→ **WHAT IS BEING ASKED**
Work through the lines below and count those holding "class"; reply with the number only.

→ **Code change snippets**

- - - - - - -

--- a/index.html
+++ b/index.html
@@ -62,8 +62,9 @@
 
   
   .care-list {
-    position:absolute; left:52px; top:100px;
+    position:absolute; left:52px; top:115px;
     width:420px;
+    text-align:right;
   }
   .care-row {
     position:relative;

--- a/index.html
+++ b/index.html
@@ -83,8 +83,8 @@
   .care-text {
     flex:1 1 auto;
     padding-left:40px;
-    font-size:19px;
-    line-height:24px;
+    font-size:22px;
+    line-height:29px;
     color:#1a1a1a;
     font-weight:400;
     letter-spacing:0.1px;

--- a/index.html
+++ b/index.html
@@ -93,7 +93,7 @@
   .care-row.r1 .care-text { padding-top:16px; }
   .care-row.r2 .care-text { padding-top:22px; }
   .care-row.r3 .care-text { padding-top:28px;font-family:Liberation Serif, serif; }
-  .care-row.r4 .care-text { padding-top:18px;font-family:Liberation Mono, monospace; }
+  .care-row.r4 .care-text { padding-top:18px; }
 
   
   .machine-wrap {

- - - - - - -

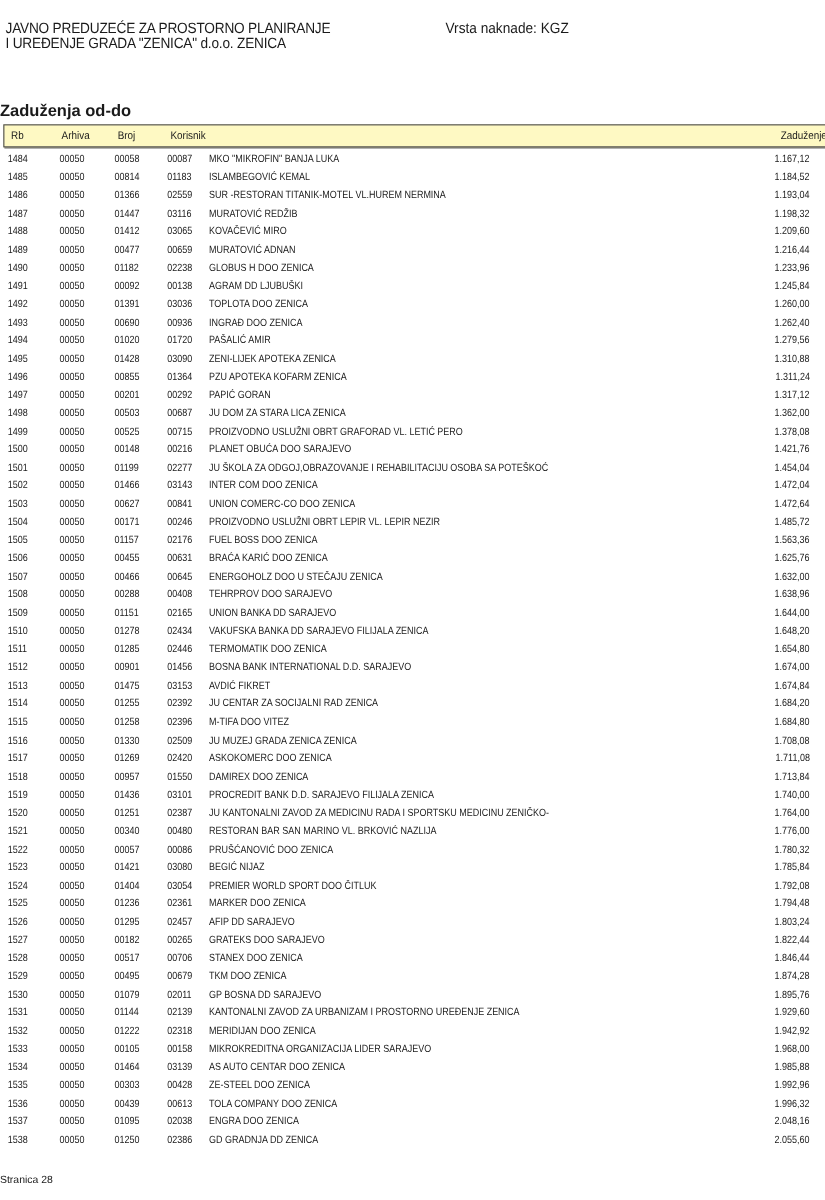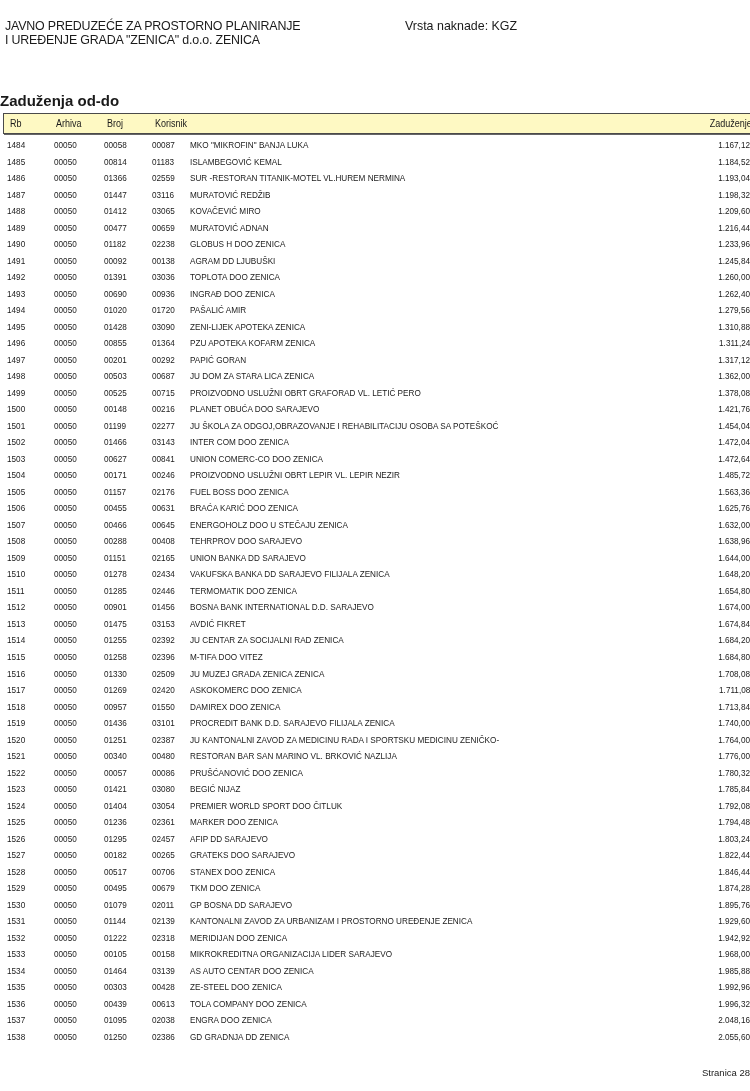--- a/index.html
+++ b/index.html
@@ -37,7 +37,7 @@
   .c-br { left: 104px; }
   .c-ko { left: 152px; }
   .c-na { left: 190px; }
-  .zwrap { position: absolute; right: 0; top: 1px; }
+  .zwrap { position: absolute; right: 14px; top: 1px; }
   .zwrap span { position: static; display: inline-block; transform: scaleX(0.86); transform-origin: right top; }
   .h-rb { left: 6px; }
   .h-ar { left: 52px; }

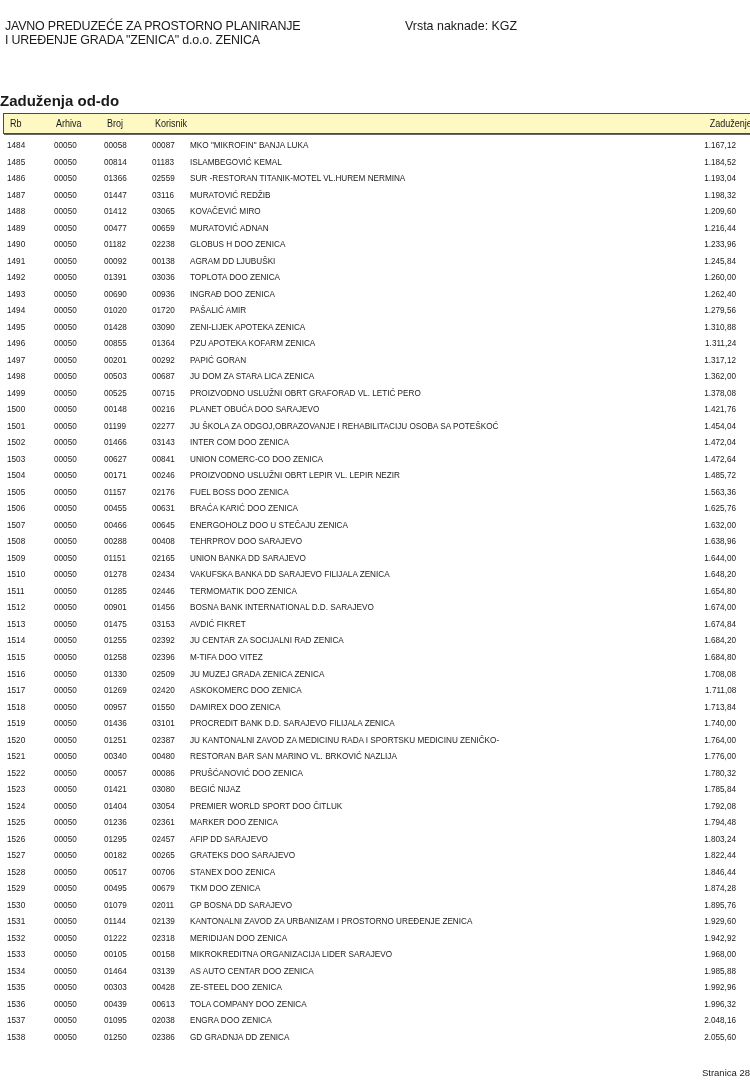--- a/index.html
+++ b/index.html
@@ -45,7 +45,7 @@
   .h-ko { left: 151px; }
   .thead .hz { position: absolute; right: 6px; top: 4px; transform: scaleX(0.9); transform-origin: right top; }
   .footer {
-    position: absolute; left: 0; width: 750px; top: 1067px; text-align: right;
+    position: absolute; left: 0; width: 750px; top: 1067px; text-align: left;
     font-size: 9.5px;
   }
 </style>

- - - - - - -

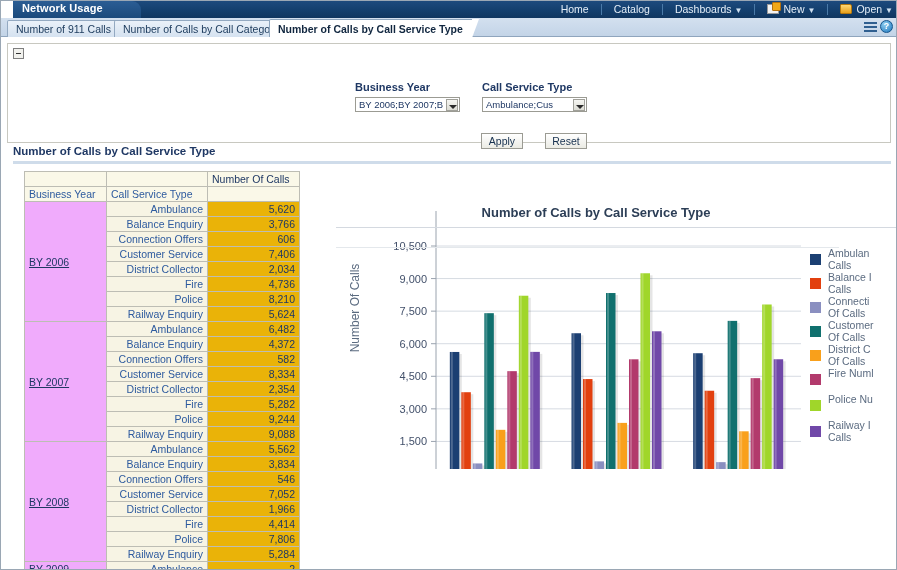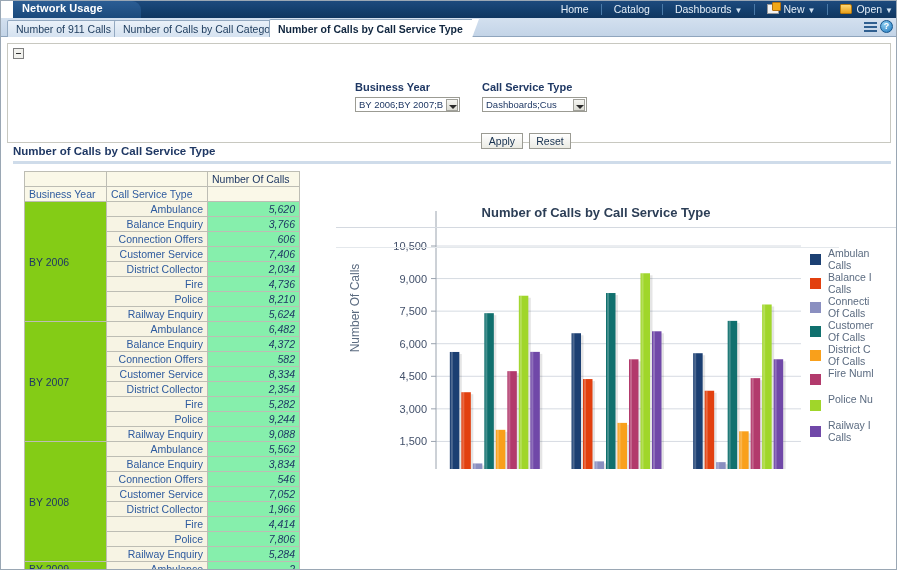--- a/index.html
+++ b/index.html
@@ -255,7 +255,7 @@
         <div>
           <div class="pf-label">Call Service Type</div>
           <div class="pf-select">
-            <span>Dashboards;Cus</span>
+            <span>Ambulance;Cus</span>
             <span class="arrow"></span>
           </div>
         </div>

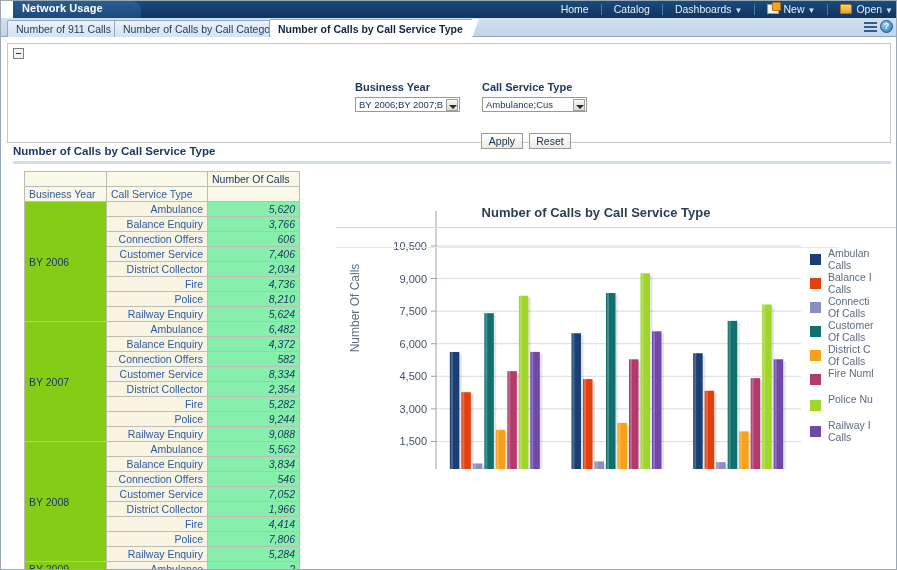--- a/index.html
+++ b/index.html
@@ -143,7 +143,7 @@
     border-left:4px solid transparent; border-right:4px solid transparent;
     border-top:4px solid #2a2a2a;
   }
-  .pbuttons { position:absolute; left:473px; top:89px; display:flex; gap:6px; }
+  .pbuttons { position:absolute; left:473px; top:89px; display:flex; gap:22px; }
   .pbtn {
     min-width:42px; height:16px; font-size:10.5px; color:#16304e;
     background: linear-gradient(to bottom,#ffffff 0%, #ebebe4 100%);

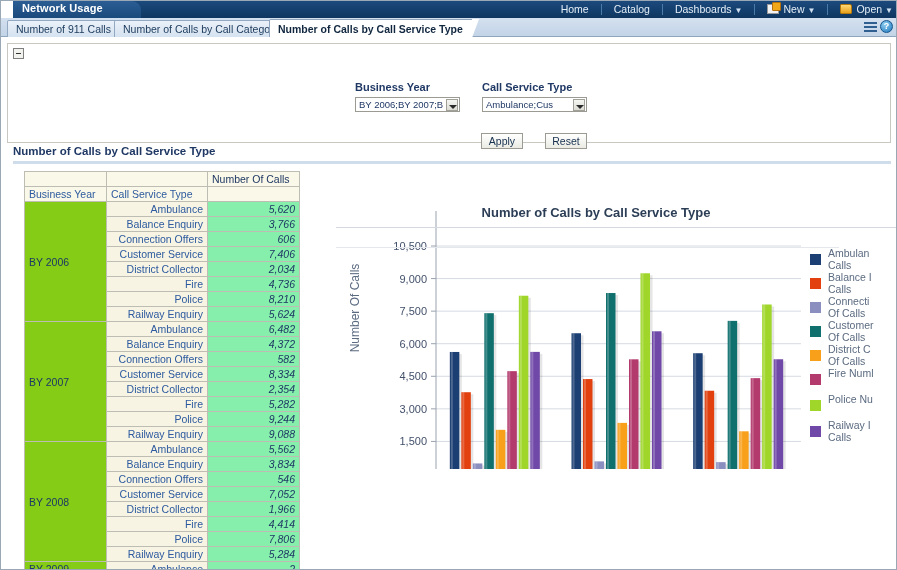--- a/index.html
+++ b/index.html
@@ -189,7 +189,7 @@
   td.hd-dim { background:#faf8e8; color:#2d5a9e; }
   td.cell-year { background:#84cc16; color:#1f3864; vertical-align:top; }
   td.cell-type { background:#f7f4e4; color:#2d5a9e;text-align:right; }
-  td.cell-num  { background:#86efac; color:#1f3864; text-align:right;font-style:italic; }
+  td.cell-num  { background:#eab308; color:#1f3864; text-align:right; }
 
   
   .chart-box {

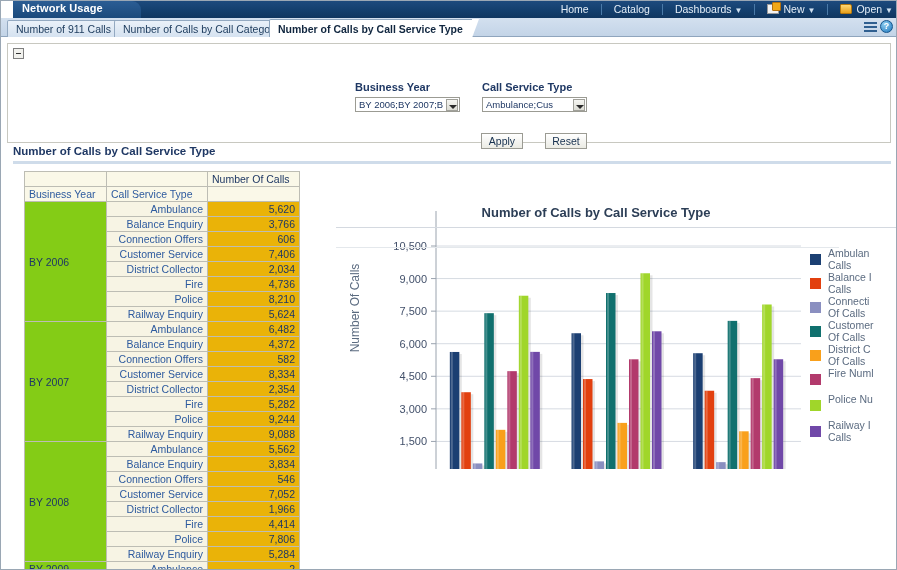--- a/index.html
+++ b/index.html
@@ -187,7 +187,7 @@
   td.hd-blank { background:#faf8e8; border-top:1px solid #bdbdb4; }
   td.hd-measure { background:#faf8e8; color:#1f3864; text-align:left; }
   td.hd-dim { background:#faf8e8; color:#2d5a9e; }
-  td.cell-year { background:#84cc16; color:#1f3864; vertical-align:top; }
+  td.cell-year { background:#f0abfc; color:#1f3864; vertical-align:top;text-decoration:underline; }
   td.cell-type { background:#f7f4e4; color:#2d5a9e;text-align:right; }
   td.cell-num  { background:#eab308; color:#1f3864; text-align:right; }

- - - - - - -

→ **SOLUTION**
3